La case du jugement. — Dessin de J. Pelcoq d’après un croquis de l’auteur.

Au centre brûlait un brasier homérique, dont la fumée sortait par l’ouverture pratiquée, comme toujours, au sommet de la hutte.

Deux Indiens armés de leur tomahawk, gardaient la porte du conseil, et comme les cris de la foule curieuse semblaient gêner les chefs, ils donnèrent ordre qu’une peau d’ours fût jetée en guise de portière sur l’ouverture. D’abord ils commencèrent par la cérémonie du calumet, le chef le plus âgé ayant décrit un cercle sur la terre et l’ayant entouré de signes cabalistiques, y fit apporter un charbon ardent auquel il alluma le calumet national qu’il offrit au grand manitou, au soleil, à la terre et aux quatre points cardinaux ; les autres chefs le regardaient faire d’un air fort sérieux. Ensuite le calumet leur fut remis à tour de rôle ; nul d’entre eux ne s’en servit de la même manière, car chacun d’eux s’était engagé par serment devant le manitou de fumer d’une façon unique pendant le cours de son existence. À mon grand regret le calumet ne me fut point offert ; mais à sa place on me montra un tomahawk teint du sang ennemi, qui était, je crois, l’arme du bourreau. Un guerrier le leva avec ostentation sur ma tête ; heureusement il sut s’arrêter dans son mouvement ; car j’avais les bras toujours attachés derrière le dos, et ma tête eût volé en morceaux, s’il l’avait laissé retomber sur elle.

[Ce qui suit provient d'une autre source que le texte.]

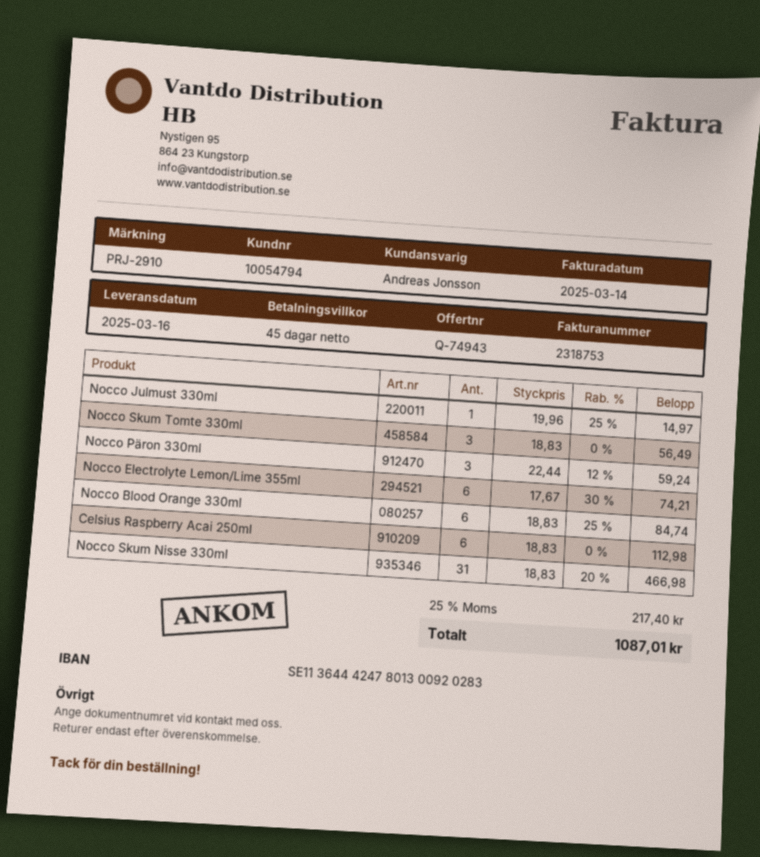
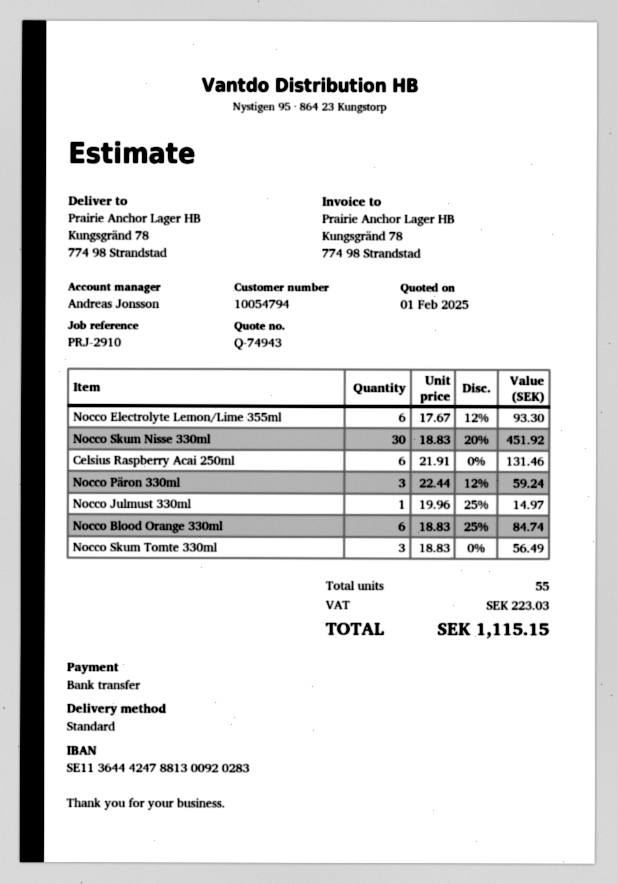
bank account: SE1136444247801300920283 -> SE1136444247881300920283
Nocco Electrolyte Lemon/Lime 355ml: 6 x 17.67 - 30% = 74.21 -> 6 x 17.67 - 12% = 93.30
Celsius Raspberry Acai 250ml: 6 x 18.83 = 112.98 -> 6 x 21.91 = 131.46
Nocco Skum Nisse 330ml: 31 x 18.83 - 20% = 466.98 -> 30 x 18.83 - 20% = 451.92
tax: 217.40 -> 223.03
total: 1087.01 -> 1115.15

Cette cérémonie achevée, on alla replacer le tomahawk de guerre au-dessus d’une affreuse peinture tracée sur une écorce de bouleau fixée aux parois de la hutte. Cette peinture représentait grossièrement le soleil, astre dans lequel les Timpabaches croient que le grand esprit réside.

La squaxv de l’Indien blessé par moi fut ensuite introduite, et celui des chefs qui avait ouvert la séance l’interrogea sur ce qu’elle savait au sujet du fait qui m’était reproché ; je vis bien d’abord que la pauvre squaw me plaignait au lieu de me charger ; je lus dans ses yeux et dans ses gestes qu’elle plaidait ma cause autant que sa position d’épouse du blessé le lui permettait.

Je compris aussi qu’elle racontait la scène du combat contre l’ours, et comment je les avais sauvés tous d’un péril certain. À la déposition de la squaw, une teinte de bienveillance éclaira le visage des membres du conseil, et après un débat assez animé, le grand chef m’adressa en espagnol les questions suivantes :

« Pourquoi le visage pâle est-il venu dans ces régions déclarer la guerre aux Timpabaches ? Qu’il réponde. Le grand chef de cette nation attend qu’il se justifie s’il le peut.